Barcelona y Emelec han construido durante décadas el partido más esperado del país. Es un duelo de barrios, familias, estadios llenos, cargadas, recuerdos, finales, goles históricos y emociones que rara vez pasan desapercibidas.
El Clásico del Astillero representa mucho más que tres puntos. Para Barcelona, cada enfrentamiento ante su rival de barrio ha sido una oportunidad para reafirmar su grandeza, medir su carácter y sostener una rivalidad que ha elevado la pasión del fútbol ecuatoriano.
En marzo de 2026, por campeonato nacional Barcelona y Emelec llegaron al clásico número 238 con ventaja amarilla: 77 triunfos toreros, 88 empates y 72 victorias azules.

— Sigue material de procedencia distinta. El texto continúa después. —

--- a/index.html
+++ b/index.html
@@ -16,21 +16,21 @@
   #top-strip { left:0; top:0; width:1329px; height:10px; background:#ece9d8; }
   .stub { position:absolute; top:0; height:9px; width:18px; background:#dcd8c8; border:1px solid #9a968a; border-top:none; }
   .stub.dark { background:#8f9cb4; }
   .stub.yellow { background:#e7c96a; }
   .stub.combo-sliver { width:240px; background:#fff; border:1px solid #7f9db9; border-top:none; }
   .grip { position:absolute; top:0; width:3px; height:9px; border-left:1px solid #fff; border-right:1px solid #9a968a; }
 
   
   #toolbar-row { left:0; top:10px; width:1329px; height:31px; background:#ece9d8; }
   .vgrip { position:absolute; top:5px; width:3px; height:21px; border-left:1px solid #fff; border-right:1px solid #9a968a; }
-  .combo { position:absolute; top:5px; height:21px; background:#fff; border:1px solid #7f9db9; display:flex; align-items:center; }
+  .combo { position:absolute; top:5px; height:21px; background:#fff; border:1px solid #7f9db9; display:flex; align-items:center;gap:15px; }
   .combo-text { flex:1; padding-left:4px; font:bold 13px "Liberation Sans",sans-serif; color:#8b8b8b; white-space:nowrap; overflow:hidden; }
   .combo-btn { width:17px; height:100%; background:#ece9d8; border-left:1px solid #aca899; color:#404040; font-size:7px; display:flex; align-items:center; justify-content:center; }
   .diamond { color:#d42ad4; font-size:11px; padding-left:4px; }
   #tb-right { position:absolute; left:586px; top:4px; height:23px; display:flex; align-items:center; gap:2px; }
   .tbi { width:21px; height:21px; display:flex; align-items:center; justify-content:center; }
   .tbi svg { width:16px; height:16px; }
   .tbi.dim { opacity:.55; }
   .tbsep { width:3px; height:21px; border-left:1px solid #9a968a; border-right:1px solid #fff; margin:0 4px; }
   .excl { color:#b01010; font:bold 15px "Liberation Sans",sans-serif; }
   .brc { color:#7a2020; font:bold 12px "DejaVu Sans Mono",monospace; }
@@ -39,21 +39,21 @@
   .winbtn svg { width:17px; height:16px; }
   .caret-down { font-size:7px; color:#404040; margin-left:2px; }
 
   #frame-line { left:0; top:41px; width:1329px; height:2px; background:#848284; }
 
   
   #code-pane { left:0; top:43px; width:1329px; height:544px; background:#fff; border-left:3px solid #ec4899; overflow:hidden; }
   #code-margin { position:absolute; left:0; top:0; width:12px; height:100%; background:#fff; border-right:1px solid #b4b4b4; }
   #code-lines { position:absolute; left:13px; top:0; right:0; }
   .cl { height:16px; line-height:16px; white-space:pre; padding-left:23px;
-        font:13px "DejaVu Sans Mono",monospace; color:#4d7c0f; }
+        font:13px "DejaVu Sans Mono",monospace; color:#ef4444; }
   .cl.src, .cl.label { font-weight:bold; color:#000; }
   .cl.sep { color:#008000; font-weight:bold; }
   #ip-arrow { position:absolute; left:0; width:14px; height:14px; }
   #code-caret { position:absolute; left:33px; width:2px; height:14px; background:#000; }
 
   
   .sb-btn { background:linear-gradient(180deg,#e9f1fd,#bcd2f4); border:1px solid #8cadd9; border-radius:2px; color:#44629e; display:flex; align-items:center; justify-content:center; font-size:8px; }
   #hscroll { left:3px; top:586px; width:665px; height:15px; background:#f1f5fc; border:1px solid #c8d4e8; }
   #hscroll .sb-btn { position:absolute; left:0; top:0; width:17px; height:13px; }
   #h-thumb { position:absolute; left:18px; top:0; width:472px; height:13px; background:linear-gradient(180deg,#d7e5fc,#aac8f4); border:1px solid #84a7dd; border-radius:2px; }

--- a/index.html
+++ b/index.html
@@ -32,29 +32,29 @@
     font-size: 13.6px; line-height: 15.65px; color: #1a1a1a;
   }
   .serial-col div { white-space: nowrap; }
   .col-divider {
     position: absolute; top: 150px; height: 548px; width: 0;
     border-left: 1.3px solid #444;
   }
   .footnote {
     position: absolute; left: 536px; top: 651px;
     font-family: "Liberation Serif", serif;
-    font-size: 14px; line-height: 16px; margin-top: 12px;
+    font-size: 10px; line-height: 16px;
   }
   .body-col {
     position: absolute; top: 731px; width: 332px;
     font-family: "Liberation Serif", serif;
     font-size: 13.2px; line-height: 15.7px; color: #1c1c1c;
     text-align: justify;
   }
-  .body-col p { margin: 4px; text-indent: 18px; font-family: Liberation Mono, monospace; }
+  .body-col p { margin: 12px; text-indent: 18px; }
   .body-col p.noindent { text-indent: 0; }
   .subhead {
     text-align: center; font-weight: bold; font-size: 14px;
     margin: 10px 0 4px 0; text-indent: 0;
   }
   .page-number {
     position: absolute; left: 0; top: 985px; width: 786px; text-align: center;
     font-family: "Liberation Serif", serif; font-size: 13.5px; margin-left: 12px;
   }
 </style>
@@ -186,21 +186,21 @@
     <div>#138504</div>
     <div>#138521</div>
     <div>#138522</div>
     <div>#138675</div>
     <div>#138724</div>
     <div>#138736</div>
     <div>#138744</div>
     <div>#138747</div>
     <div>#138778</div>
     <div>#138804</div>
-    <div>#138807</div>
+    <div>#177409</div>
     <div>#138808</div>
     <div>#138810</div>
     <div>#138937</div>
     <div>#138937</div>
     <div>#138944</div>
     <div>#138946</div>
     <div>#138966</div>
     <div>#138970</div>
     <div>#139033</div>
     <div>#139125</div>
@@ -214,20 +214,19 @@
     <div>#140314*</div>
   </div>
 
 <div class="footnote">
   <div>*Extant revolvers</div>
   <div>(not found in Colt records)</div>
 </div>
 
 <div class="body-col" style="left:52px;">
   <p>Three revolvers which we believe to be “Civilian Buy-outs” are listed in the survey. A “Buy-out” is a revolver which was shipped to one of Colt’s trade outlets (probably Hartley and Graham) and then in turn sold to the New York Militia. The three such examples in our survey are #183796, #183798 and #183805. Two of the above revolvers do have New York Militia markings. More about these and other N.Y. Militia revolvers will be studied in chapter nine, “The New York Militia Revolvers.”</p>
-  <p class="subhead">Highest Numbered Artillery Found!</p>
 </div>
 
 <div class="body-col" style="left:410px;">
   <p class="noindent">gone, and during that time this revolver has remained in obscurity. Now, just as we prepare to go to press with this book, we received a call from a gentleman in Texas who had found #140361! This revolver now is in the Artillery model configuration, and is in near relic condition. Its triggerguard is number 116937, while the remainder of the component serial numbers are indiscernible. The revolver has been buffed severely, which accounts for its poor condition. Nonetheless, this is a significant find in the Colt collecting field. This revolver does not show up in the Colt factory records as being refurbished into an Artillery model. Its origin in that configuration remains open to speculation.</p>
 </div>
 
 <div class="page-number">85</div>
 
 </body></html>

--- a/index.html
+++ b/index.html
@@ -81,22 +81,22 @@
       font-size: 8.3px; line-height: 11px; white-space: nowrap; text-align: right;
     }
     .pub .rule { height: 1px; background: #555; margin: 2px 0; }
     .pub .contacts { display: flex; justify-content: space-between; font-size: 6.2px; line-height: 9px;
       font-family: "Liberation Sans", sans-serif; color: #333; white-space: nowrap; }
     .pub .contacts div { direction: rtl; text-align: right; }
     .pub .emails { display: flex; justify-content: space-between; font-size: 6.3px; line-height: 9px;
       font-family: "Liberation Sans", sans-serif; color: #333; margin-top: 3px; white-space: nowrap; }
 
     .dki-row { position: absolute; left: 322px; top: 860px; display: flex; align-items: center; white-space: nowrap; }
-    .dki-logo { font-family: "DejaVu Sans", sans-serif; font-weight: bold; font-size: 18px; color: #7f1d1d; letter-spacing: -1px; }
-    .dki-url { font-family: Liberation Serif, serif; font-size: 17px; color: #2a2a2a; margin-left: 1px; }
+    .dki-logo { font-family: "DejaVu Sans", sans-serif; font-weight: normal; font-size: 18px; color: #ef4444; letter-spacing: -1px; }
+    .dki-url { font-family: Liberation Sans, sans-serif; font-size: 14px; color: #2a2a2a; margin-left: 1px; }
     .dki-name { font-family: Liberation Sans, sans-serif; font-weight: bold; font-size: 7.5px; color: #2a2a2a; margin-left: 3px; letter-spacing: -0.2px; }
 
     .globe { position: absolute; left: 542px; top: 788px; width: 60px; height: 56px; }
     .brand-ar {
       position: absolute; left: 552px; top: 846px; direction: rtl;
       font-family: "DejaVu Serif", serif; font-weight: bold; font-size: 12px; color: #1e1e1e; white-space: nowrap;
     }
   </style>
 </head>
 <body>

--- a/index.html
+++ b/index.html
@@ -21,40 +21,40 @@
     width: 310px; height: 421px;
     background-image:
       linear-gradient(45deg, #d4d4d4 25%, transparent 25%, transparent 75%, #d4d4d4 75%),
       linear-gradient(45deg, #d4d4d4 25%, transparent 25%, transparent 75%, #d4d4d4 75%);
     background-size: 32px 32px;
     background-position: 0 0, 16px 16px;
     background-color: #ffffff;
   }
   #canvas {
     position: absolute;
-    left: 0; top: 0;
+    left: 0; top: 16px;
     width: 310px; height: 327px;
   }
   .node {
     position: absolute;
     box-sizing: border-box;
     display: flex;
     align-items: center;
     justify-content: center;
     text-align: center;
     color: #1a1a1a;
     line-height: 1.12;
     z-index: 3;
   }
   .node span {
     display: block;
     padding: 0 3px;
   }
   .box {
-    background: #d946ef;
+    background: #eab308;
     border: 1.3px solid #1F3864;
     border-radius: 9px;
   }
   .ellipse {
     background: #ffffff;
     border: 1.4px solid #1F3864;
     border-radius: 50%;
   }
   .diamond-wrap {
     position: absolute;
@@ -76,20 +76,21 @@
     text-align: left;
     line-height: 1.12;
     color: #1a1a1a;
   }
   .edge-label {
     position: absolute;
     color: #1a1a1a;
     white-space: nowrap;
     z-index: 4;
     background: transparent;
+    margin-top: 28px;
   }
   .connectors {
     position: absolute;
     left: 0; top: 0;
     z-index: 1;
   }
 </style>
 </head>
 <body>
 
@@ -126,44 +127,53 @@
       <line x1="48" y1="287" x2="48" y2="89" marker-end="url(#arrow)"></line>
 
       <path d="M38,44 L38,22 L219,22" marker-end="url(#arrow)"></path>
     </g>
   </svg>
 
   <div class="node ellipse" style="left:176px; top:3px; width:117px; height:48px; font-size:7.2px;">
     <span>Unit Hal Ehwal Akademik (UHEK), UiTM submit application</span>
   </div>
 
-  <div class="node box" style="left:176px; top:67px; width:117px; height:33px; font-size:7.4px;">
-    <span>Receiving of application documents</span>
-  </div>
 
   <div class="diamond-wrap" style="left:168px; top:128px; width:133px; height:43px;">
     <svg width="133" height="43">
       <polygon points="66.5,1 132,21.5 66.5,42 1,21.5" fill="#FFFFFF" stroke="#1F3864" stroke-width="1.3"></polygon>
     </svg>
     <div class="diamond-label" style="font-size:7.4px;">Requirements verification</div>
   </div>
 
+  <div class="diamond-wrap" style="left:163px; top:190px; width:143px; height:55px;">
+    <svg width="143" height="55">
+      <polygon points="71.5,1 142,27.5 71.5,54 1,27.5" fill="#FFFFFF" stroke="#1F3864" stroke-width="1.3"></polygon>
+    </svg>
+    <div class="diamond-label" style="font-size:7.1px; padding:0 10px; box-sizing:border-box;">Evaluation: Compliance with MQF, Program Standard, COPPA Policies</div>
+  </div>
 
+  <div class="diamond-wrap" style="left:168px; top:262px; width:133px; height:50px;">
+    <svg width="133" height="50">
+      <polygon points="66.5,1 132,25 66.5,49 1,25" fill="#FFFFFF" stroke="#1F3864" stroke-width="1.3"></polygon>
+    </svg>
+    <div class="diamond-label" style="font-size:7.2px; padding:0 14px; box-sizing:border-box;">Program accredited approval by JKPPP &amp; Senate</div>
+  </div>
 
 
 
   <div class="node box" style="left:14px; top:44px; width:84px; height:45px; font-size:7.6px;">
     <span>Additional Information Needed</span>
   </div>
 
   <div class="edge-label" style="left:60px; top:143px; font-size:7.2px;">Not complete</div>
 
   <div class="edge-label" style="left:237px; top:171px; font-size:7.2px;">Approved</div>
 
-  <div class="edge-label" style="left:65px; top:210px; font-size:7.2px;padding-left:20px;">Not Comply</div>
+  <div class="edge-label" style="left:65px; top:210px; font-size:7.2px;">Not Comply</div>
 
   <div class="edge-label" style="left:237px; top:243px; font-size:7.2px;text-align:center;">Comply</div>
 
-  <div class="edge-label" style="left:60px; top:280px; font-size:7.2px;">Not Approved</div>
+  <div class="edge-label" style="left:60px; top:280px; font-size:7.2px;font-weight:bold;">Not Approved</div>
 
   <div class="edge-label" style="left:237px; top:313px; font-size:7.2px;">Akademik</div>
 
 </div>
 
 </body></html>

En el global, contando distintas competiciones, se registraban 302 partidos, con 107 victorias de Barcelona, 92 de Emelec y 103 empates.
La rivalidad también tuvo capítulos decisivos. En 1963, Barcelona fue campeón nacional tras empatar 0-0 ante Emelec en una definición que quedó en la memoria. En 1990, el Ídolo eliminó a su rival en cuartos de final de la Copa Libertadores y luego llegó a la primera final continental de su historia.
El clásico también ha dejado heridas, como la final nacional de 2014, pero justamente por eso la rivalidad tiene tanto peso. Cada partido agrega una página nueva a una historia que se escribe con alegrías, frustraciones, orgullo y pasión popular.
A sus 101 años, Barcelona SC celebra también una rivalidad que lo exigió, lo fortaleció y lo ayudó a construir parte de su leyenda. Porque para entender al Ídolo, también hay que entender lo que significa jugar, ganar y vivir un Clásico del Astillero.